_Data extract:_
*****

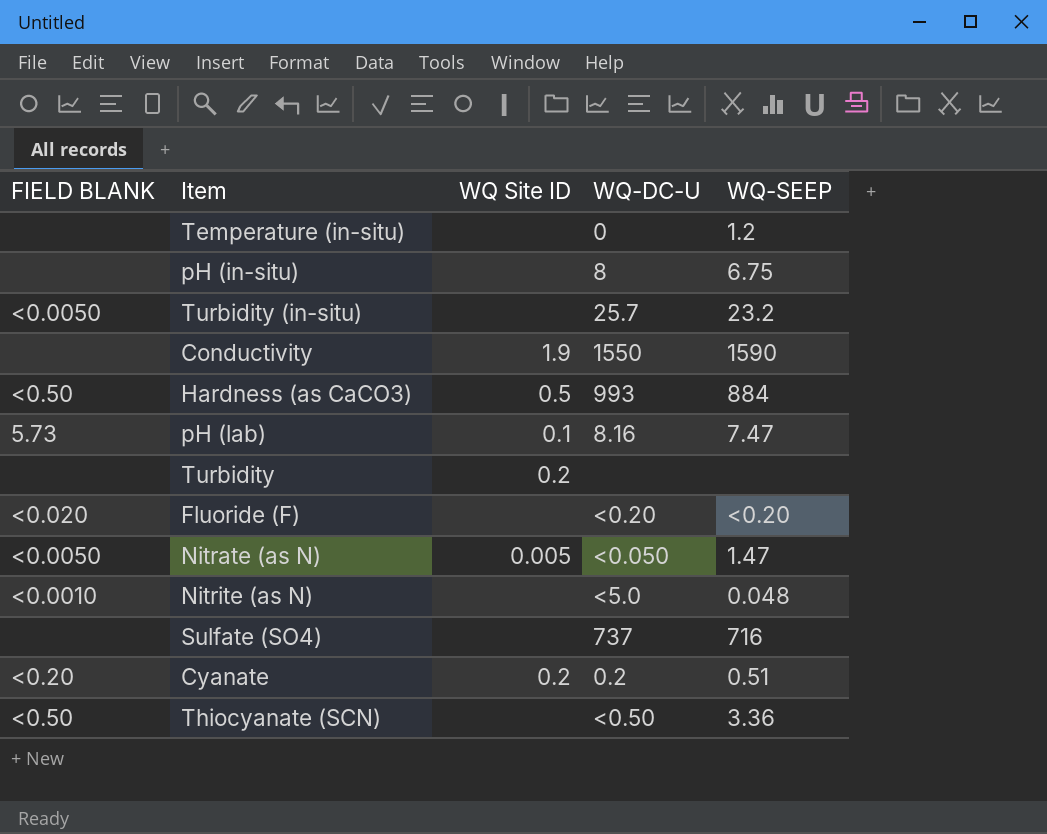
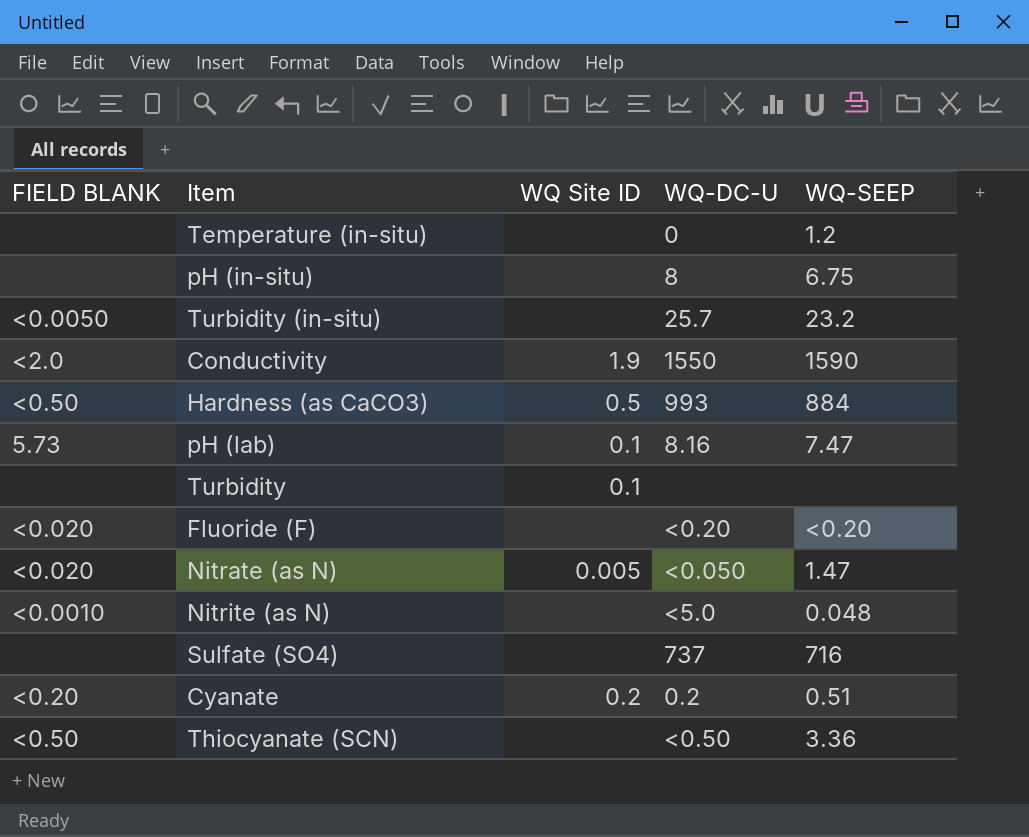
Conductivity | FIELD BLANK: none -> <2.0
Turbidity | WQ Site ID: 0.2 -> 0.1
Nitrate (as N) | FIELD BLANK: <0.0050 -> <0.020

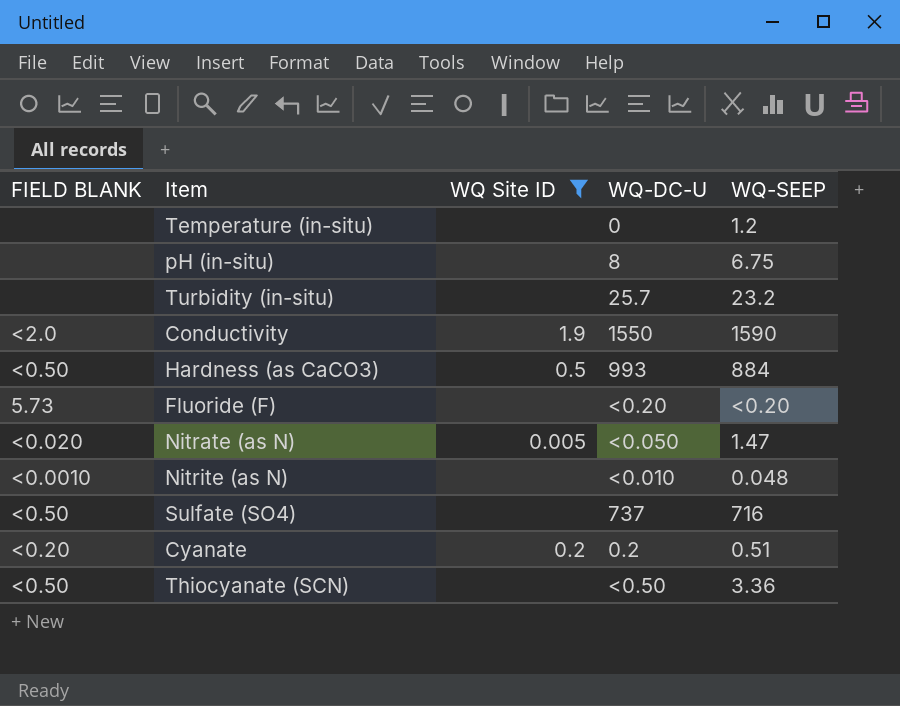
filter: none -> WQ Site ID != 0.1
Turbidity (in-situ) | FIELD BLANK: <0.0050 -> none
Fluoride (F) | FIELD BLANK: <0.020 -> 5.73
Nitrite (as N) | WQ-DC-U: <5.0 -> <0.010
Sulfate (SO4) | FIELD BLANK: none -> <0.50

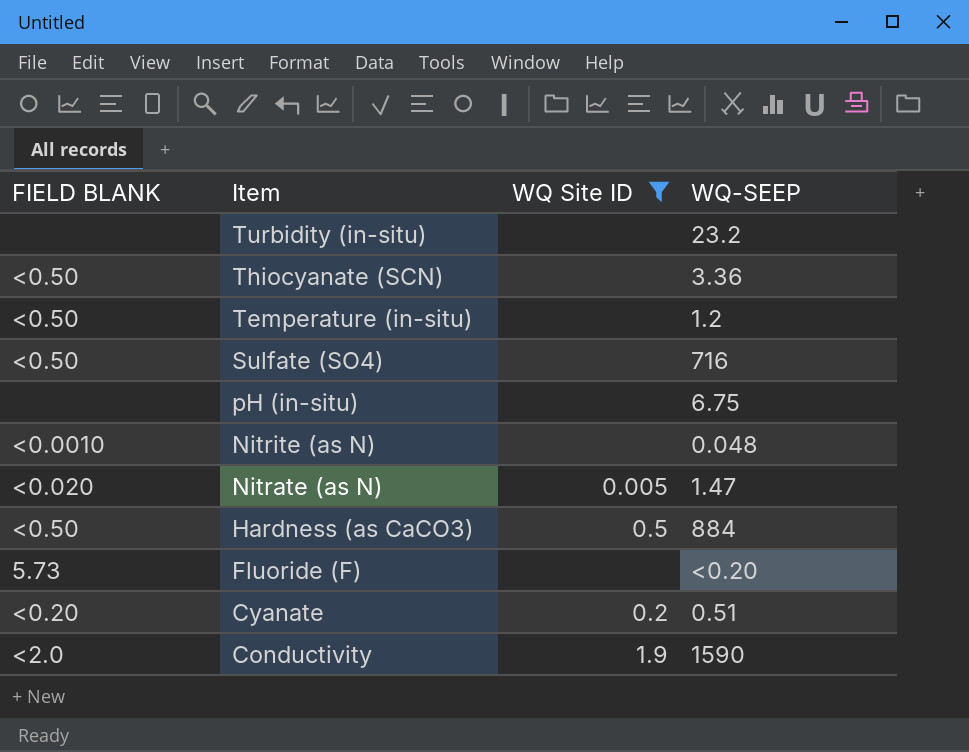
row order: none -> Item descending
column WQ-DC-U | position: 4 -> none
Temperature (in-situ) | FIELD BLANK: none -> <0.50

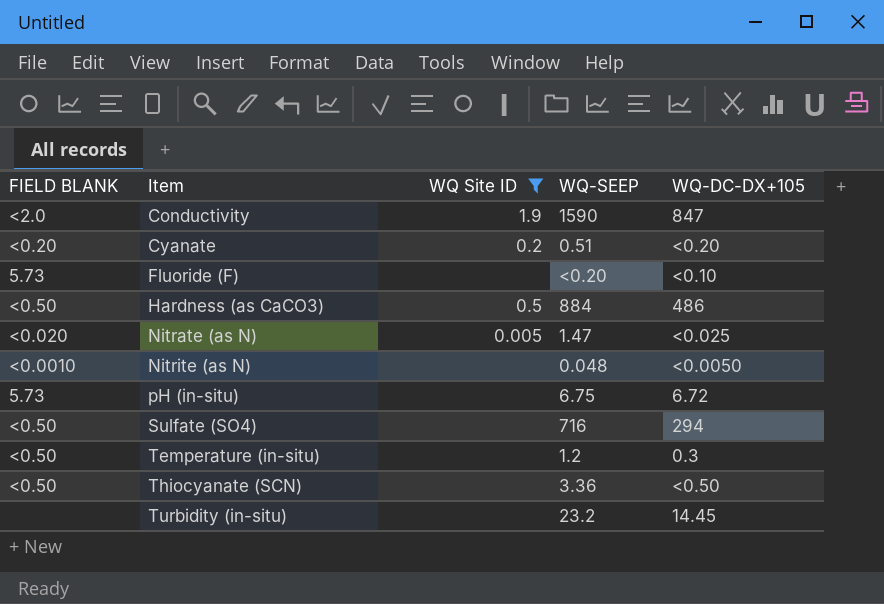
row order: Item descending -> Item ascending
column WQ-DC-DX+105 | position: none -> 5
pH (in-situ) | FIELD BLANK: none -> 5.73

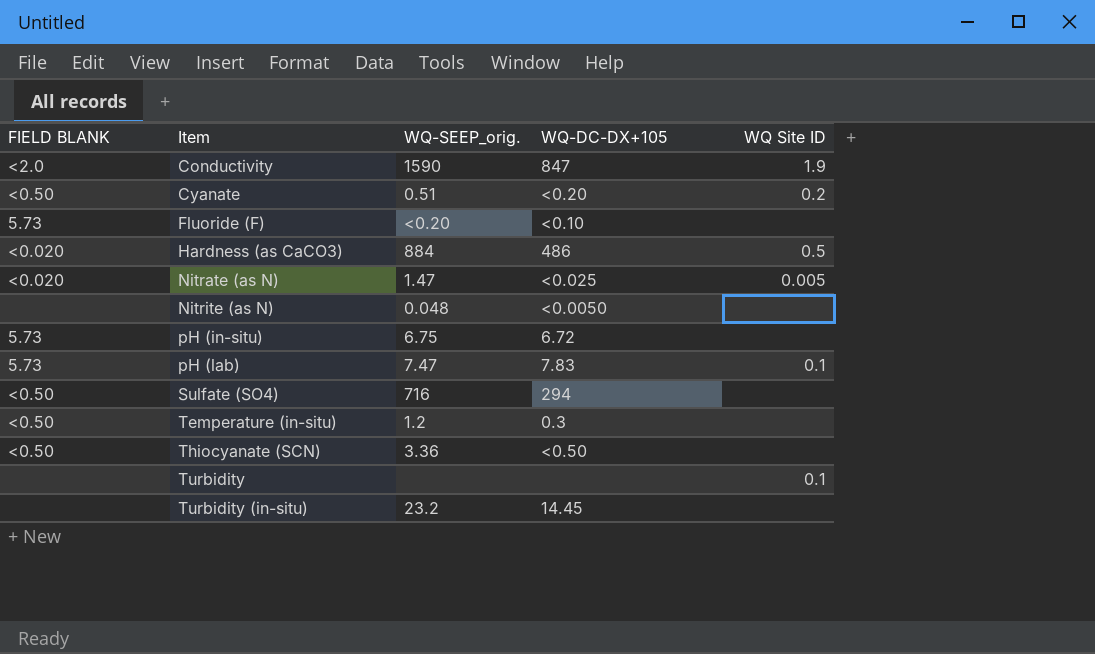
filter: WQ Site ID != 0.1 -> none
column name: WQ-SEEP -> WQ-SEEP_orig.
column WQ Site ID | position: 3 -> 5
Cyanate | FIELD BLANK: <0.20 -> <0.50
Hardness (as CaCO3) | FIELD BLANK: <0.50 -> <0.020
Nitrite (as N) | FIELD BLANK: <0.0010 -> none

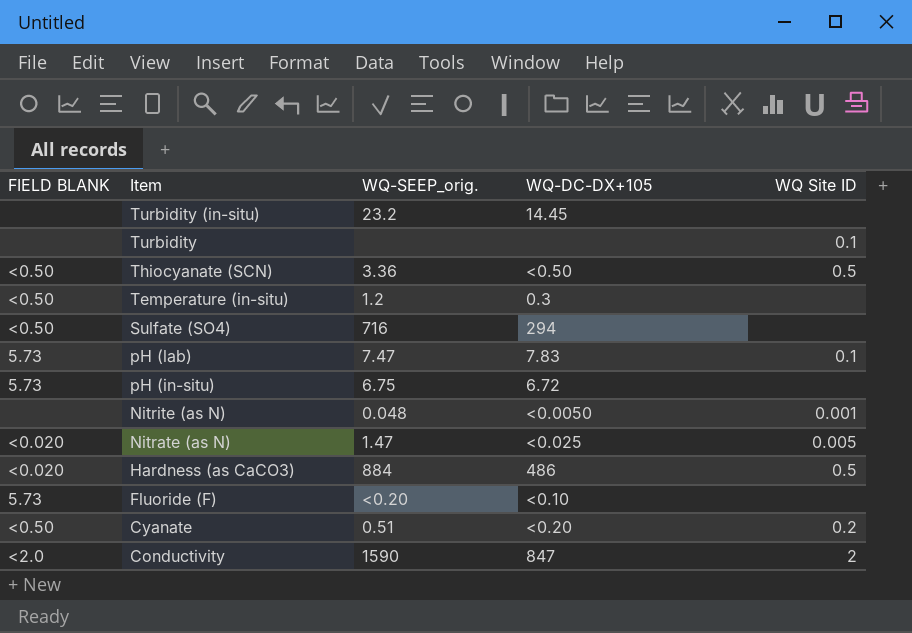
row order: Item ascending -> Item descending
Thiocyanate (SCN) | WQ Site ID: none -> 0.5
Nitrite (as N) | WQ Site ID: none -> 0.001
Conductivity | WQ Site ID: 1.9 -> 2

*****

_What is required:_
Find how many lines in the records contain the string "order", then give the number alone.

_Exercise output:_
3